We looked through the Google sheet that contains all GPs from complexes annotated to "catalytic activity" and split by their biological roles: enzyme, enzyme regulator and unspecified role.
Points to consider:
Decision 1: Infer MF only to GPs annotated with biological role=enzyme!
Thought: can we capture the "regulator activity" by walking through the ontology?
E.g. CPX-1001(EBI-13638510) Calcineurin-Calmodulin complex, gamma-R1 variant has GO:0033192 calmodulin-dependent protein phosphatase activity. Its parent GO:0004723 calcium-dependent protein serine/threonine phosphatase activity has a FUNCTION regulates child GO:0008597 calcium-dependent protein serine/threonine phosphatase regulator activity which would be applicable for the complex's 2 regulatory subunits, Calmodulin and Calcineurin.
Decision 2: Try and infer MF to GPs annotated with biological role=enzyme regulator to the class of regulator activity
Decision 3: At the moment we can't infer these as we didn't annotate the X binding property to the specific complex member but only the complex. Ruth: Could MODs annotates missing binding evidences from papers CP curators find as part of their curation? - add to GOC mtg agenda for Complex topic
Thank you all for your valuable input!!! I have something to work on now (well, Noe and Tony :) )
Update: Rather than sending papers with missing GP annotation evidence to MODs we could add those directly through P2GO --> AI: Complex curators to be trained in P2GO!
Update from NYU GOC mtg:
What do we do if there are 2 or more enzyme subunits and 2 or more function annotations on one complex? A script doesn't know which subunit has which function. --> Manually annotate in P2GO?

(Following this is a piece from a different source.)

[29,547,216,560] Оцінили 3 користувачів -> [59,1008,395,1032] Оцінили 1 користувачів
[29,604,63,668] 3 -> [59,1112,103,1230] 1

This translation is now done. GO MFs are NOT inferred from Intact/Complex portal annotations, only BPs.
Follow up from GOC meeting in Cambridge 2017:
The working group agreed that the CC (but see #1639 with regards to the required qualifiers!) and BP annotations would be equally appropriate for the complex subunits as they are for the complex so we'll extract them in the new Complex Portal GDAP.

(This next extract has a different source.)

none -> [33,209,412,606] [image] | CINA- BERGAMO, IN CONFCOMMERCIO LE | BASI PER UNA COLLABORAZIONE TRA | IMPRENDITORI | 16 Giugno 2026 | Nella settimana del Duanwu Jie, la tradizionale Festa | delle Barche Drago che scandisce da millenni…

However, extrapolating to MF is tricky:
We decided that we could infer the activity of the active subunit if it has been annotated as 'enzyme' in the CP. However, we could we also extrapolate something about the in-active complex members. In the past people used contributes_to but it has been proposed that this relationship should be obsolete or at least used with great care (#1650 - proposal guidelines). Can we say anything else about the MF of an inactive complex member?
Please post your use cases and proposals here.